Sept Etats membres ont déjà annoncé leur retrait de ce Traité qui menace la transition bas carbone. Mais d’autres batailles juridiques s’avèreront nécessaires.
A l’origine, le Traité de la Charte de l’Energie (TCE), ratifié en 1994 par une cinquantaine de pays, dont ceux de l’ex-bloc soviétique, visait à sécuriser l’approvisionnement de l’Europe de l’Ouest en énergies fossiles.
Depuis lors, la Communauté internationale s’est engagée dans l’Accord de Paris sur le Climat et l’Europe dans l’ambitieux Green deal pour un continent zéro carbone en 2050.
Or le TCE est aujourd’hui le traité le plus utilisé par les géants des énergies fossiles pour attaquer, devant des tribunaux internationaux d’arbitrage, les États qui prennent des mesures en faveur de la transition énergétique bas carbone.

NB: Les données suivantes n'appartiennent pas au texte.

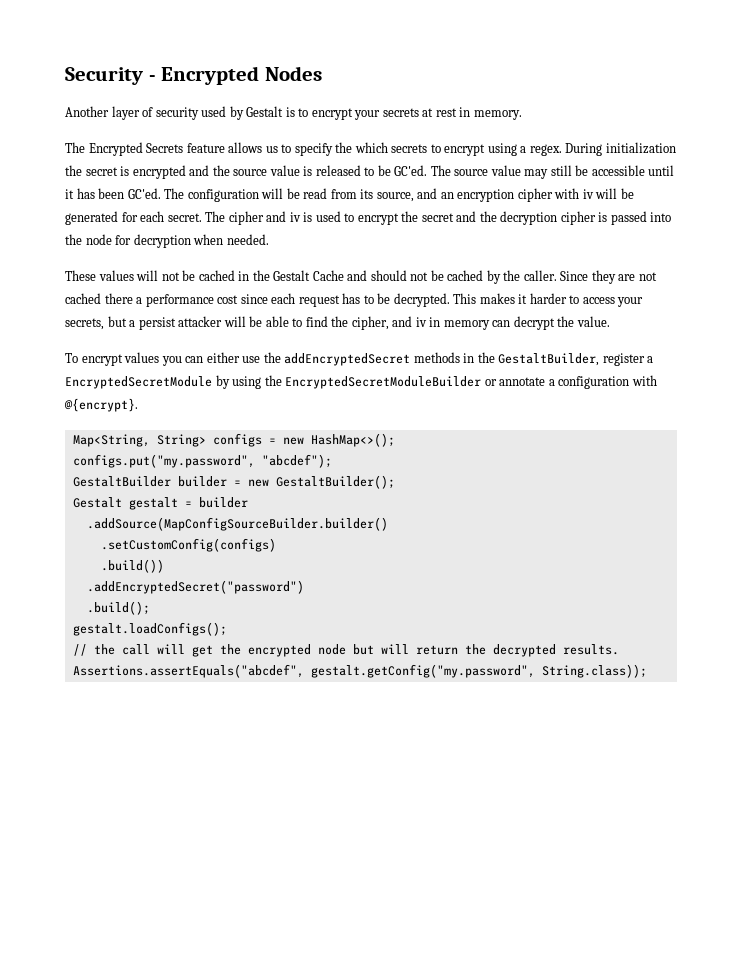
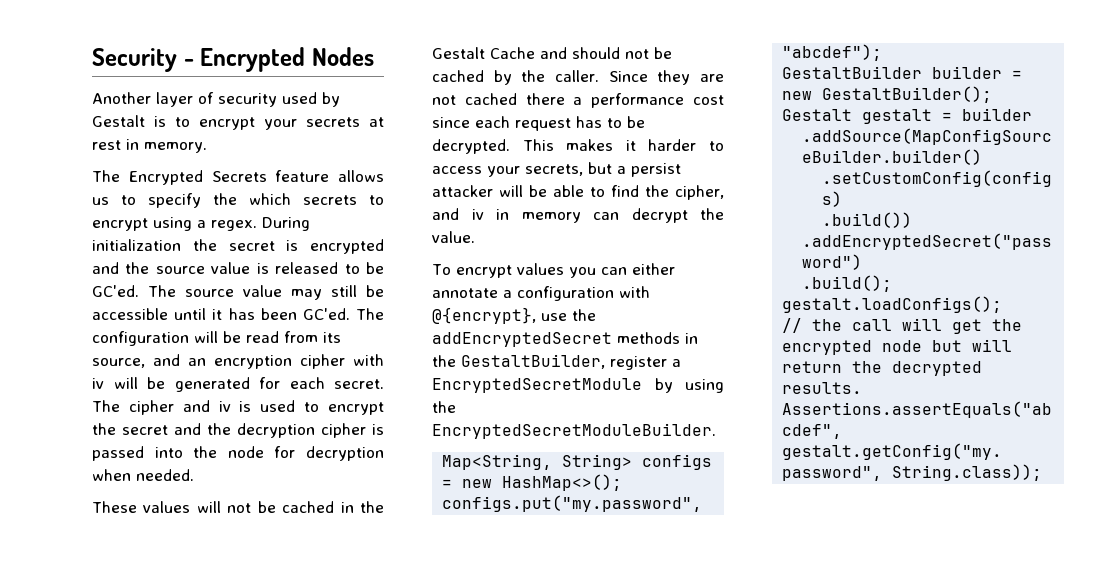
- To encrypt values you can either use the addEncryptedSecret methods in the GestaltBuilder, register a EncryptedSecretModule by using the EncryptedSecretModuleBuilder or annotate a configuration with @{encrypt}.
+ To encrypt values you can either annotate a configuration with @{encrypt}, use the addEncryptedSecret methods in the GestaltBuilder, register a EncryptedSecretModule by using the EncryptedSecretModuleBuilder.

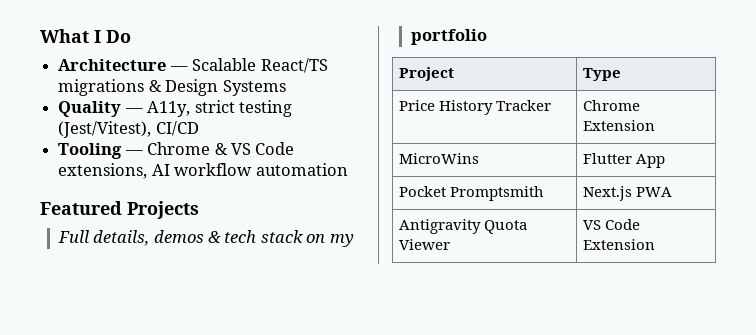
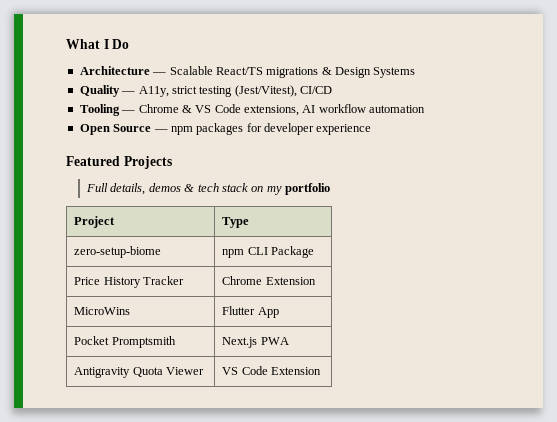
+ Open Source — npm packages for developer experience
+ zero-setup-biome | npm CLI Package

A l’heure actuelle, on recense plus de 136 litiges, majoritairement intra-européens.
A titre d’exemple, le contentieux engagé en 2017 par Rockhopper Exploration contre l’Italie vient de se solder par la condamnation de l’Etat italien à verser à l’entreprise britannique une indemnisation de 190 millions d’euros à la suite de la décision du gouvernement d’interdire le développement de nouveaux projets pétroliers et gaziers dans sa mer territoriale.
Pire, la grande majorité des contentieux qui se sont développés ces dernières années concernent des Etats européens poursuivis et parfois condamnés, après avoir modifié leur dispositif d’aide aux énergies renouvelables.
Ce Traité anachronique, qui protège de manière démesurée les investisseurs privés, menace donc concrètement et financièrement les Etats qui s’engagent dans l’action climatique (lire notre article Le Traité sur la Charte de l’énergie, une menace pour la transition énergétique).
Quelles solutions ?
Depuis trois ans, les Etats signataires se sont engagés dans une modernisation du texte afin de tenter de concilier leurs engagements juridiques économiques et climatiques. Mais la Commission européenne, qui négocie au nom des Vingt-Sept, a décidé ce 22 novembre de geler ce processus.
En parallèle, plusieurs pays européens ont d’ores et déjà annoncé la seule solution réellement tangible : une sortie coordonnée du Traité.
Après l’Italie en 2016, l’Espagne, les Pays-Bas, la Pologne, la France, l’Allemagne, la Slovénie, le Luxembourg et l’Espagne ont récemment annoncé leur retrait du TCE.
D’autres pays devraient suivre cette voie, tel que l’Autriche.
Un premier pas
Mais aussi importante que soit cette victoire, il ne peut s’agir que d’un premier pas dans la mise en cohérence et en efficacité des politiques climatiques, estime Sabrina Robert, Professeure de droit international et européen, dans une tribune dans le journal Le Monde.
D’une part, la clause “sunset” maintient les engagements juridiques durant 20 ans, ce qui pourrait amener de nouveaux contentieux.
D’autre part, plus de 2000 traités bilatéraux subsistent au niveau mondial, qui protègent de la même manière tous les investissements, qu’ils soient bas carbone ou nocifs pour le climat.
Il s’agira donc de mener d’autres batailles juridiques, au cas par cas.